Ein weiterer Artikel ist:"
Die SMV des Prälat-Diehl-Gymnasiums möchte an dieser Stelle ein Mitbestimmungsmodell zur Diskussion stellen, daß sie am Gymnasium zu verwirklichen gedenkt. Es wird bereits an einer Darmstädter Schule praktiziert. Wesentlicher Bestandteil ist die Vollversammlung, an der alle Schüler teilnahmeberechtigt UND stimmberechtigt sind. … Nicht in der Vollversammlung erfaßte Personen (Lehrer, Direktor etc.) können durch Abstimmung (einfache Mehrheit) ausgeschlossen werden. … Besondere Aufgaben (wie z.B. Protokoll führen, Resolutionen verfassen, Rechtsfragen klären, Parties organisieren etc.) übernehmen spontan gebildete Ausschüsse, denen sich jeder Schüler anschließen kann.

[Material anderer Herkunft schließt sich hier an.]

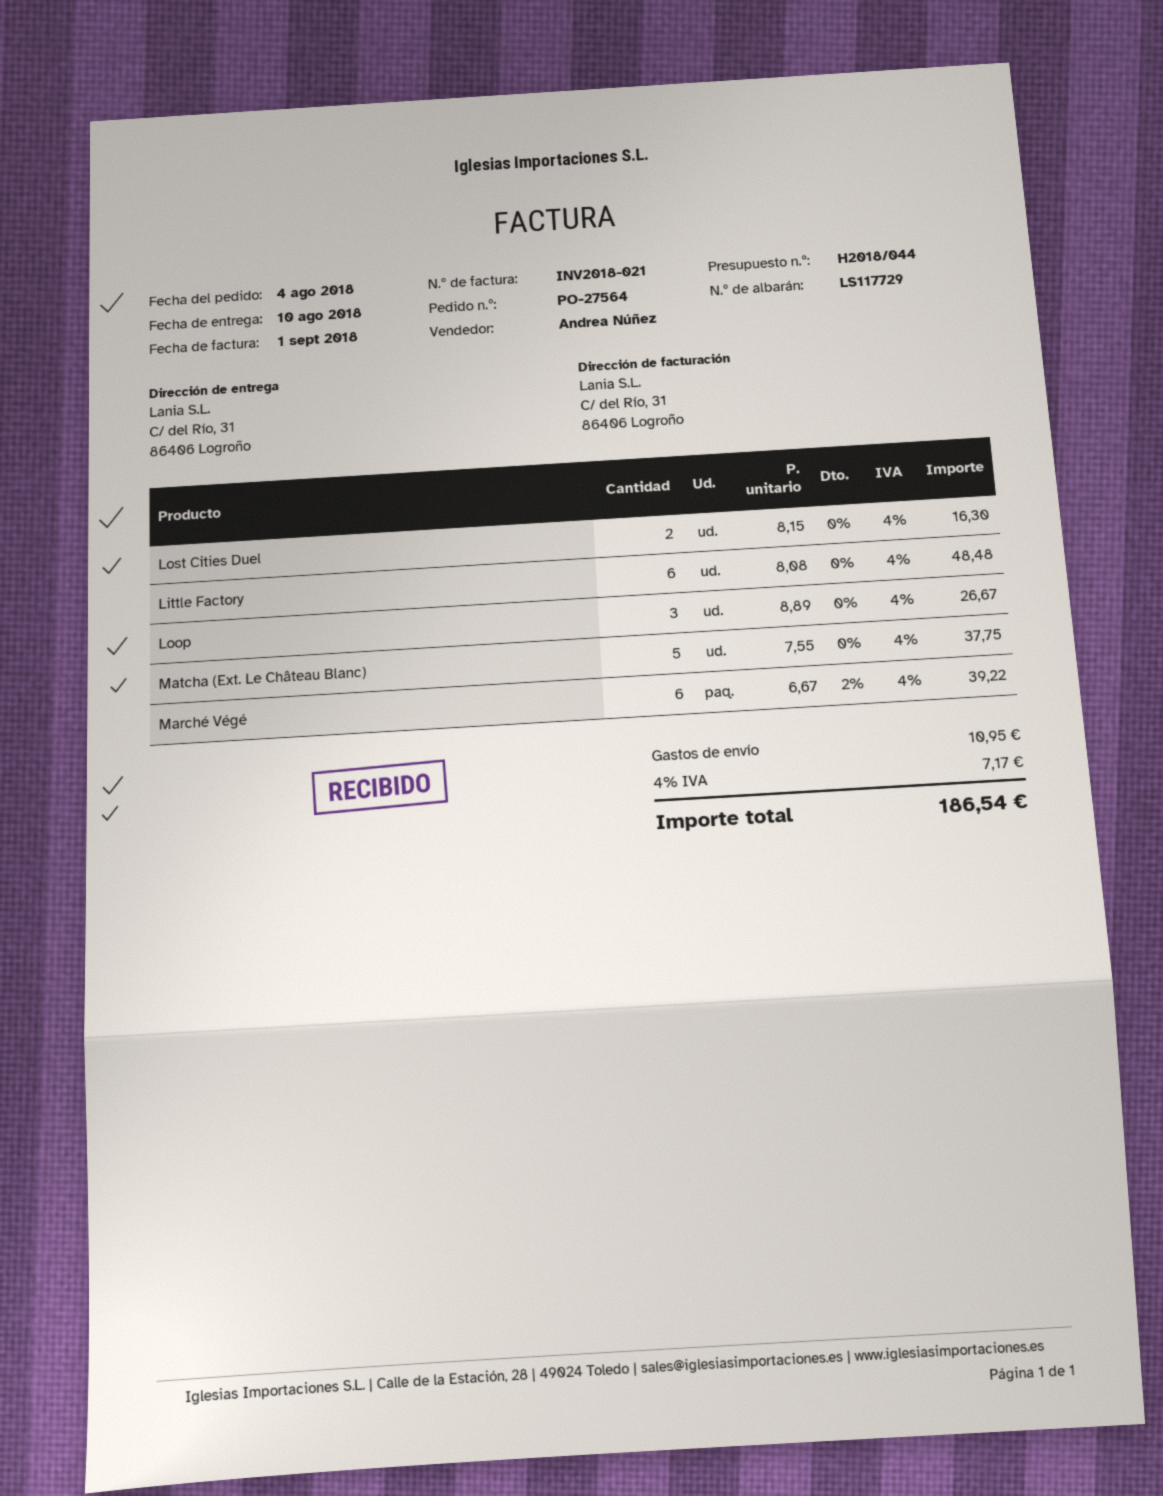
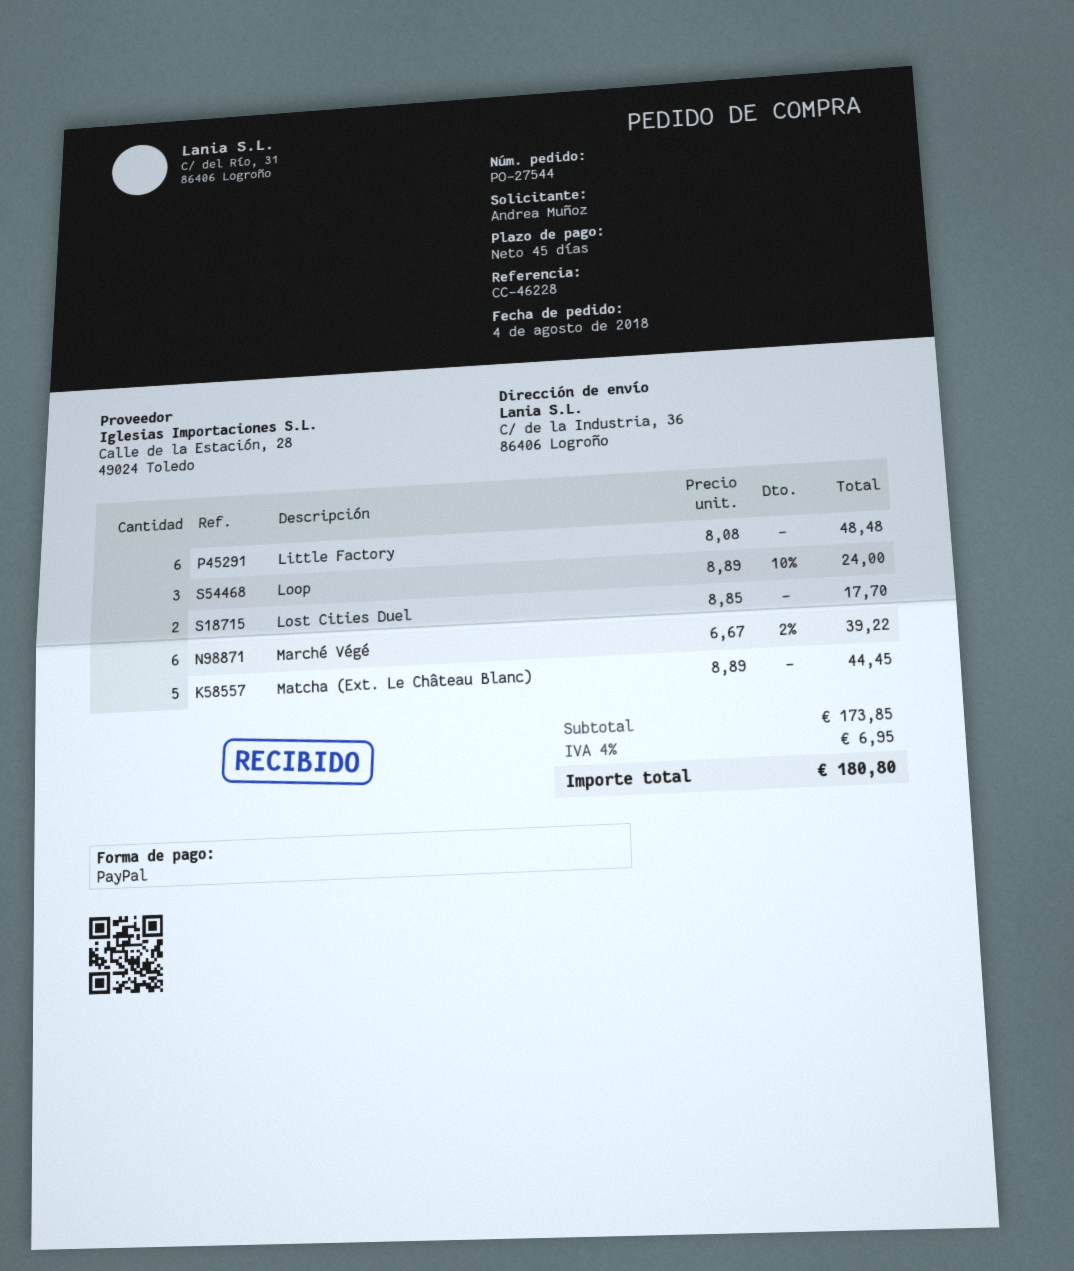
order number: PO-27564 -> PO-27544
ship to: C/ del Río, 31, 86406 Logroño -> C/ de la Industria, 36, 86406 Logroño
Lost Cities Duel: 2 x 8.15 = 16.30 -> 2 x 8.85 = 17.70
Loop: 3 x 8.89 = 26.67 -> 3 x 8.89 - 10% = 24.00
Matcha (Ext. Le Château Blanc): 5 x 7.55 = 37.75 -> 5 x 8.89 = 44.45
shipping: 10.95 -> none
tax: 4% = 7.17 -> 4% = 6.95
total: 186.54 -> 180.80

Diese Ausschüsse arbeiten befristet und weisungsgebunden. … Die SMV ist abgeschafft."

"An alle Mädchen" wendet sich ein Artikel "Schülerinnen, Sexualität - Pille", in dem kein Anhalt für medizinische Risiken der Pille gefunden wird:"

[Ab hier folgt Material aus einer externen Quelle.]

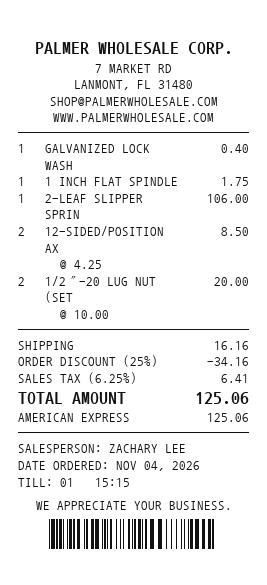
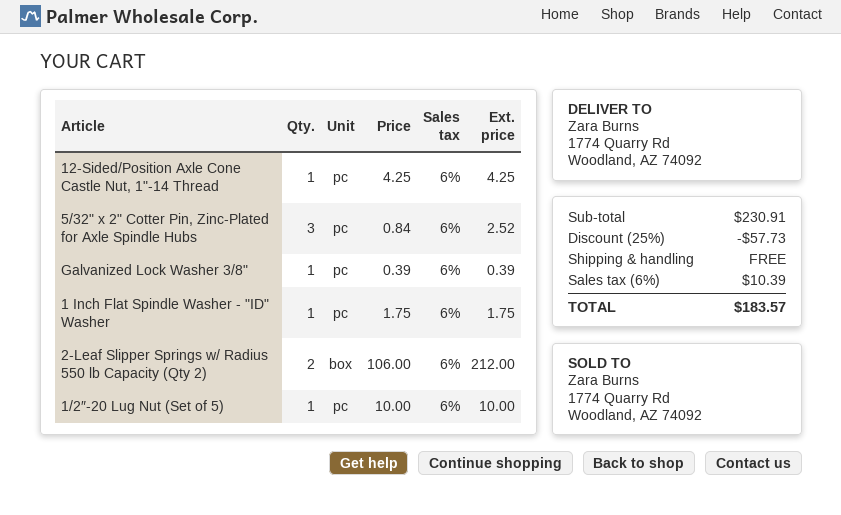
GALVANIZED LOCK WASH: 1 x 0.40 = 0.40 -> 1 x 0.39 = 0.39
2-LEAF SLIPPER SPRIN: 1 x 106.00 = 106.00 -> 2 x 106.00 = 212.00
12-SIDED/POSITION AX: 2 x 4.25 = 8.50 -> 1 x 4.25 = 4.25
1/2″-20 LUG NUT (SET: 2 x 10.00 = 20.00 -> 1 x 10.00 = 10.00
5/32" x 2" Cotter Pin, Zinc-Plated for Axle Spindle Hubs: none -> 3 x 0.84 = 2.52
discount: 25% = 34.16 -> 25% = 57.73
shipping: 16.16 -> 0.00
tax: 6.25% = 6.41 -> 6% = 10.39
total: 125.06 -> 183.57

Zum ersten Mal steht uns ein Mittel (außer der Sterilisation) zur Verfügung, daß gestattet, nicht auf Lust zu verzichten, weil ständig die Gefahr besteht, daß ein Kind gezeugt wird. … Elternhaus, Schule und Kirche predigen dagegen auch heute noch für uns alle die sexuelle Enthaltsamkeit. … Bei uns Schülerinnen ist der Zwang sexuelle Gefühle zu unterdrücken, wesentlich größer als bei einer Jungarbeiterin, die sich in einer materiell unabhängigen Situation von den Eltern befindet. Von uns dagegen verlangt man, solange wir uns in der Ausbildung befinden, Enthaltsamkeit zu üben, d.h. einen Teil unserer Persönlichkeit zu verleugnen und zu unterdrücken. … Es ergeben sich aus alledem zwei Konsequenzen: Einerseits den Prozeß der Aufklärung fortzuführen, der immer mehr Schülern den Zusammenhang zwischen schulischer, sexueller und politischer Unterdrückung klarmacht; dadurch emanzipatorisch zu wirken, dahingehend, daß immer mehr Schüler ein unverklemmtes Verhältnis zur Sexualität finden, aus den Mechanismen der Unterdrückung ausbrechen und sich gegen die Unterdrückung behaupten. Andererseits durch praktische Hilfe bereits emanzipierte Schülerinnen zu unterstützen, dazu gehören Beratungen und Adressen von Ärzten, die beim Redaktionskollektiv zu erfahren sind."